***** Task data *****
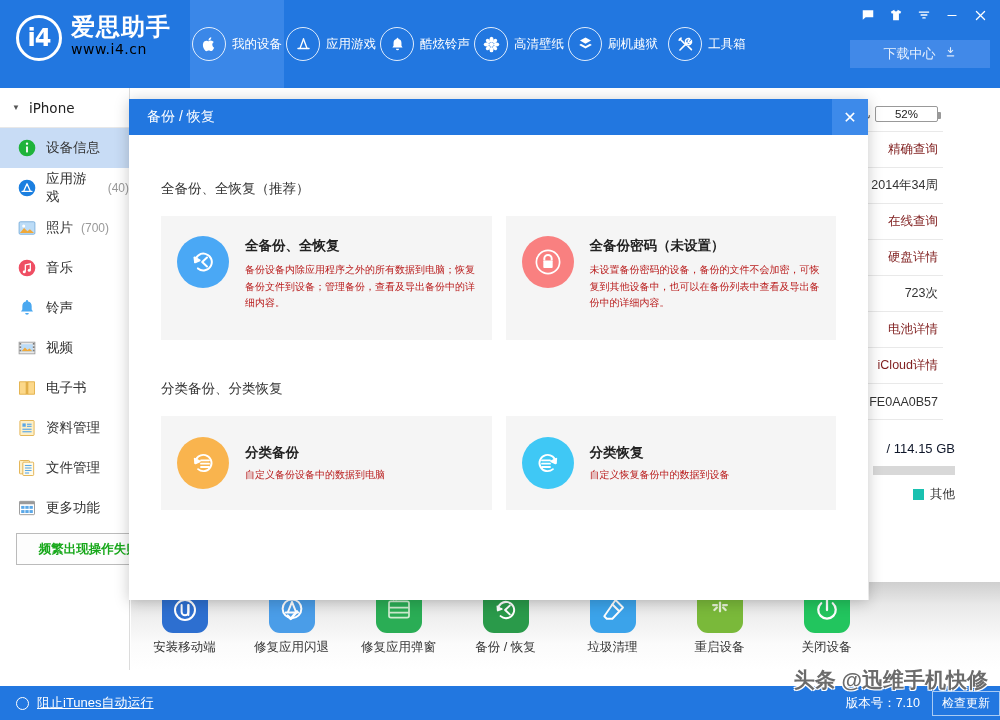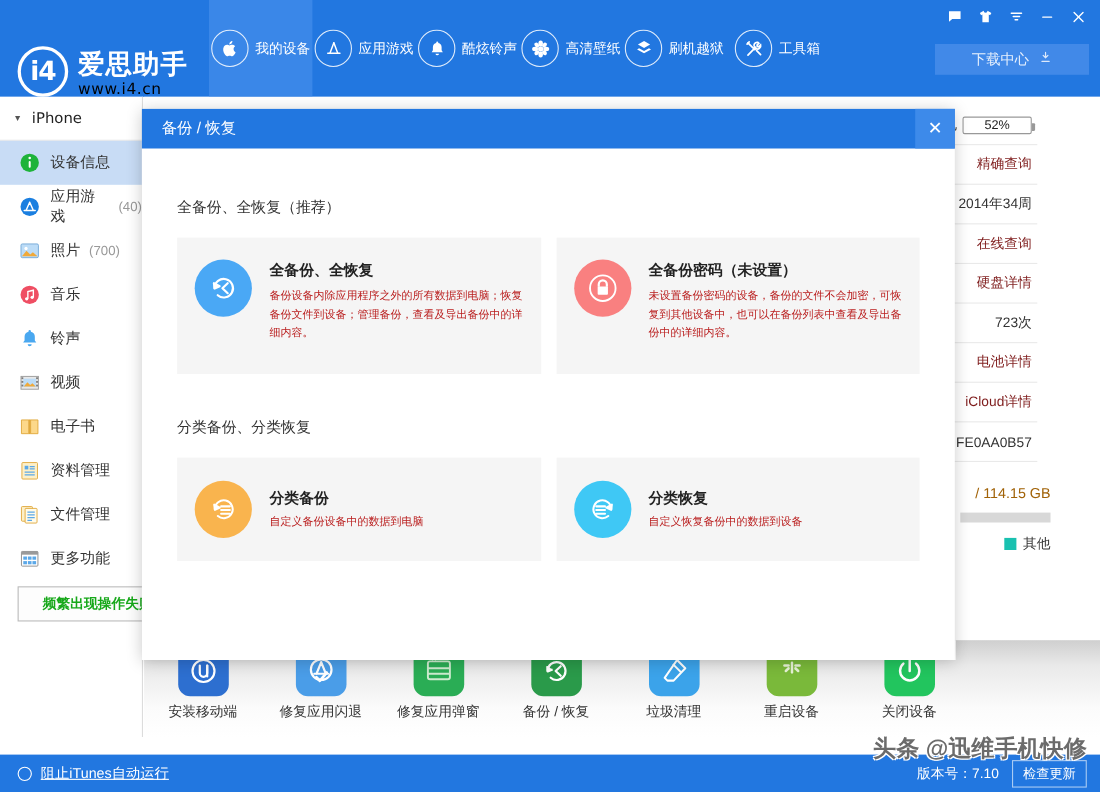--- a/index.html
+++ b/index.html
@@ -22,9 +22,9 @@
     background: #2277e0;
   }
   .logo-box {
-    position: absolute; left: 0; top: 0;
+    position: absolute; left: 0; top: 15px;
     width: 188px; height: 88px;
-    display: flex; align-items: flex-end; gap: 9px;
+    display: flex; align-items: flex-start; gap: 9px;
     padding-left: 16px;
   }
   .logo-circle {

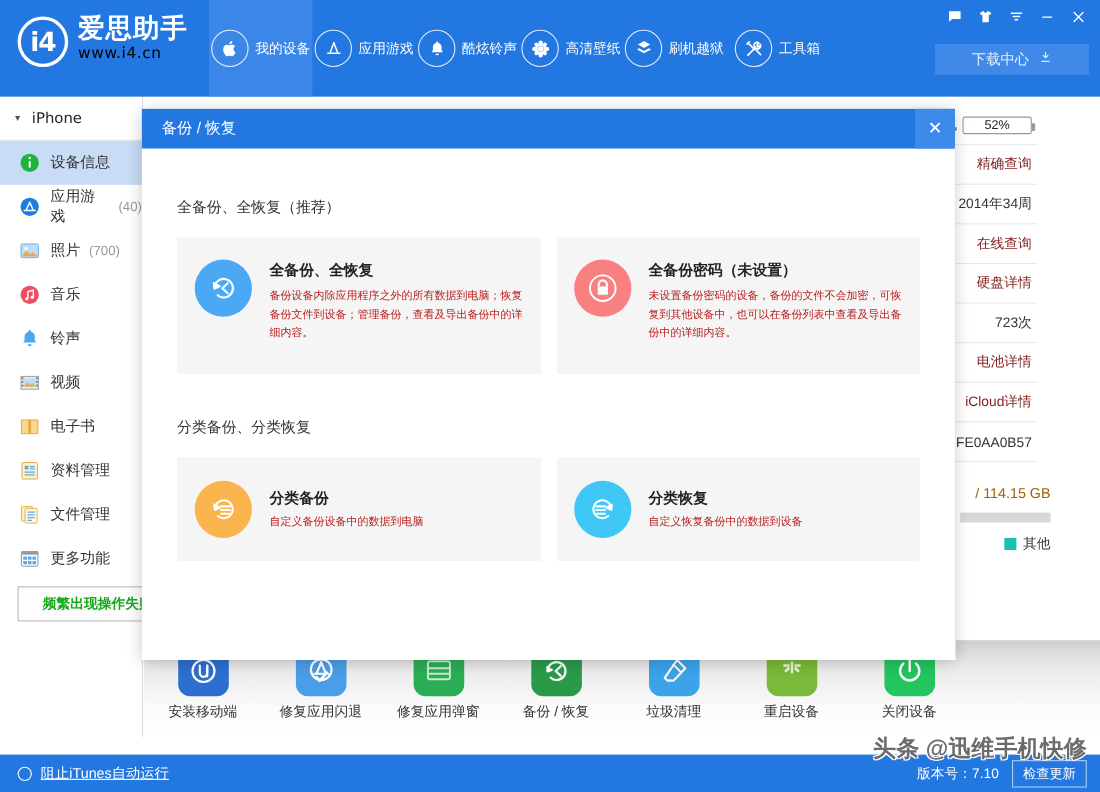--- a/index.html
+++ b/index.html
@@ -131,7 +131,7 @@
   }
   .storage-line {
     position: absolute; right: 45px; top: 353px;
-    font-size: 13px; color: #a16207; white-space: nowrap;
+    font-size: 13px; color: #0f172a; white-space: nowrap;
   }
   .storage-bar {
     position: absolute; right: 45px; top: 378px; width: 82px; height: 9px;

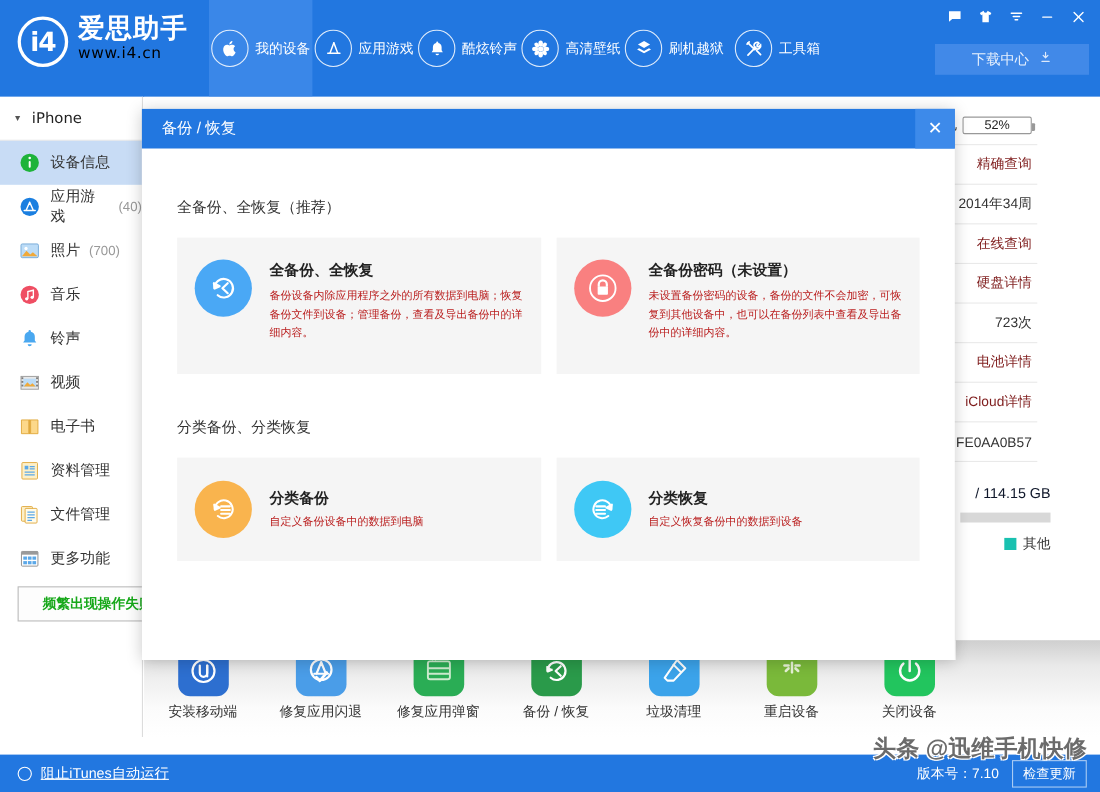--- a/index.html
+++ b/index.html
@@ -176,7 +176,7 @@
   .sb-left { display: flex; align-items: center; gap: 8px; padding-left: 16px; cursor: pointer; }
   .radio-o { width: 13px; height: 13px; border-radius: 50%; border: 1.5px solid #fff; }
   .sb-text { color: #fff; font-size: 13px; text-decoration: underline; }
-  .sb-right { margin-left: auto; display: flex; align-items: center; gap: 12px; padding-right: 12px; }
+  .sb-right { margin-left: auto; display: flex; align-items: center; gap: 12px; }
   .sb-ver { color: #fff; font-size: 12.5px; }
   .sb-update {
     border: 1px solid #a9cbf3; color: #fff; font-size: 12px;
*****
Reply by stating only how many lines in the listing hold the word "left".

== Output of the exercise ==
6